(EXERCISE INPUTS Opens)

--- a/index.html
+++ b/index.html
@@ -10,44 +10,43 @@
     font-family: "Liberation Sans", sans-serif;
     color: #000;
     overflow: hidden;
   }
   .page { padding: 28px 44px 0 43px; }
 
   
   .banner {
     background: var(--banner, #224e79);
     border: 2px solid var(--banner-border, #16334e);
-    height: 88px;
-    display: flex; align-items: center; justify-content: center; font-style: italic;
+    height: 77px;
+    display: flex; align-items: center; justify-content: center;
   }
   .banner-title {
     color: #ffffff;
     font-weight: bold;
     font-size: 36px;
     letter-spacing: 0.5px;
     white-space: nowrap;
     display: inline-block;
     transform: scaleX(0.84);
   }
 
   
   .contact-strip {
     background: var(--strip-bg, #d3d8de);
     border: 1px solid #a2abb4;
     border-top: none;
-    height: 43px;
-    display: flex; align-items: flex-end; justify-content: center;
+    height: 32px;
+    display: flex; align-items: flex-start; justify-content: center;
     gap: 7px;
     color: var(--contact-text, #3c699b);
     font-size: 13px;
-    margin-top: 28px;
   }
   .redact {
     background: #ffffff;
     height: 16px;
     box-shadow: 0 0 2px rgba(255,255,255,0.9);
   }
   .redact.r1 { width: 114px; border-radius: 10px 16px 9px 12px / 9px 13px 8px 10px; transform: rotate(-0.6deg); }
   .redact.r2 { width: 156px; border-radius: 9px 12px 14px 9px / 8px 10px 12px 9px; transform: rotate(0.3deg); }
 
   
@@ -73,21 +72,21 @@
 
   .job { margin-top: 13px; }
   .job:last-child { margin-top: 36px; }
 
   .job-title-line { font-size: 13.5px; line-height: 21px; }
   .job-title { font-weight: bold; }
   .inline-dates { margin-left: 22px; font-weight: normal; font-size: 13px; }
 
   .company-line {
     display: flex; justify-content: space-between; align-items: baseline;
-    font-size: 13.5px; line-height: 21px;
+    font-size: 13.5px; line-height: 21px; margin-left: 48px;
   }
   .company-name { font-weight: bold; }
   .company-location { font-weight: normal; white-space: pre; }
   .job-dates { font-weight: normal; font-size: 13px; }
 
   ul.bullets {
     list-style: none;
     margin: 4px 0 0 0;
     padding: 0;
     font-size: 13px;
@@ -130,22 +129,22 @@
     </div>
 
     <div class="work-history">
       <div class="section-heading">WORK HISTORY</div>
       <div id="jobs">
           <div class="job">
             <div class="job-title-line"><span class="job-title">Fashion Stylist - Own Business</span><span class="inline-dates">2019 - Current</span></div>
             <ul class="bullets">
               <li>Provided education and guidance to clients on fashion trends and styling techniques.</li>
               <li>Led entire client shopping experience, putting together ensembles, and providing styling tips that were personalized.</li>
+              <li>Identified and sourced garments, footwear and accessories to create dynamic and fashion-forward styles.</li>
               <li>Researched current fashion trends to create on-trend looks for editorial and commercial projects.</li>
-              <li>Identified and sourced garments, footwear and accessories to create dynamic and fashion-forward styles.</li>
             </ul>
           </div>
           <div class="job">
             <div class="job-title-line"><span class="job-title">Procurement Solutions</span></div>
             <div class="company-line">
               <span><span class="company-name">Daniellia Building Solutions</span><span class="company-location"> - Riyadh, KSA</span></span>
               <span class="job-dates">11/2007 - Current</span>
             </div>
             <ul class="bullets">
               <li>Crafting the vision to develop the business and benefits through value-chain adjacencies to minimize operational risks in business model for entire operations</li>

(EXERCISE INPUTS Closes)

Transcribe the full listing, matching it exactly.

--- a/index.html
+++ b/index.html
@@ -10,44 +10,43 @@
     font-family: "Liberation Sans", sans-serif;
     color: #000;
     overflow: hidden;
   }
   .page { padding: 28px 44px 0 43px; }
 
   
   .banner {
     background: var(--banner, #224e79);
     border: 2px solid var(--banner-border, #16334e);
-    height: 88px;
-    display: flex; align-items: center; justify-content: center; font-style: italic;
+    height: 77px;
+    display: flex; align-items: center; justify-content: center;
   }
   .banner-title {
     color: #ffffff;
     font-weight: bold;
     font-size: 36px;
     letter-spacing: 0.5px;
     white-space: nowrap;
     display: inline-block;
     transform: scaleX(0.84);
   }
 
   
   .contact-strip {
     background: var(--strip-bg, #d3d8de);
     border: 1px solid #a2abb4;
     border-top: none;
-    height: 43px;
-    display: flex; align-items: flex-end; justify-content: center;
+    height: 32px;
+    display: flex; align-items: flex-start; justify-content: center;
     gap: 7px;
     color: var(--contact-text, #3c699b);
     font-size: 13px;
-    margin-top: 28px;
   }
   .redact {
     background: #ffffff;
     height: 16px;
     box-shadow: 0 0 2px rgba(255,255,255,0.9);
   }
   .redact.r1 { width: 114px; border-radius: 10px 16px 9px 12px / 9px 13px 8px 10px; transform: rotate(-0.6deg); }
   .redact.r2 { width: 156px; border-radius: 9px 12px 14px 9px / 8px 10px 12px 9px; transform: rotate(0.3deg); }
 
   
@@ -73,21 +72,21 @@
 
   .job { margin-top: 13px; }
   .job:last-child { margin-top: 36px; }
 
   .job-title-line { font-size: 13.5px; line-height: 21px; }
   .job-title { font-weight: bold; }
   .inline-dates { margin-left: 22px; font-weight: normal; font-size: 13px; }
 
   .company-line {
     display: flex; justify-content: space-between; align-items: baseline;
-    font-size: 13.5px; line-height: 21px;
+    font-size: 13.5px; line-height: 21px; margin-left: 48px;
   }
   .company-name { font-weight: bold; }
   .company-location { font-weight: normal; white-space: pre; }
   .job-dates { font-weight: normal; font-size: 13px; }
 
   ul.bullets {
     list-style: none;
     margin: 4px 0 0 0;
     padding: 0;
     font-size: 13px;
@@ -130,22 +129,22 @@
     </div>
 
     <div class="work-history">
       <div class="section-heading">WORK HISTORY</div>
       <div id="jobs">
           <div class="job">
             <div class="job-title-line"><span class="job-title">Fashion Stylist - Own Business</span><span class="inline-dates">2019 - Current</span></div>
             <ul class="bullets">
               <li>Provided education and guidance to clients on fashion trends and styling techniques.</li>
               <li>Led entire client shopping experience, putting together ensembles, and providing styling tips that were personalized.</li>
+              <li>Identified and sourced garments, footwear and accessories to create dynamic and fashion-forward styles.</li>
               <li>Researched current fashion trends to create on-trend looks for editorial and commercial projects.</li>
-              <li>Identified and sourced garments, footwear and accessories to create dynamic and fashion-forward styles.</li>
             </ul>
           </div>
           <div class="job">
             <div class="job-title-line"><span class="job-title">Procurement Solutions</span></div>
             <div class="company-line">
               <span><span class="company-name">Daniellia Building Solutions</span><span class="company-location"> - Riyadh, KSA</span></span>
               <span class="job-dates">11/2007 - Current</span>
             </div>
             <ul class="bullets">
               <li>Crafting the vision to develop the business and benefits through value-chain adjacencies to minimize operational risks in business model for entire operations</li>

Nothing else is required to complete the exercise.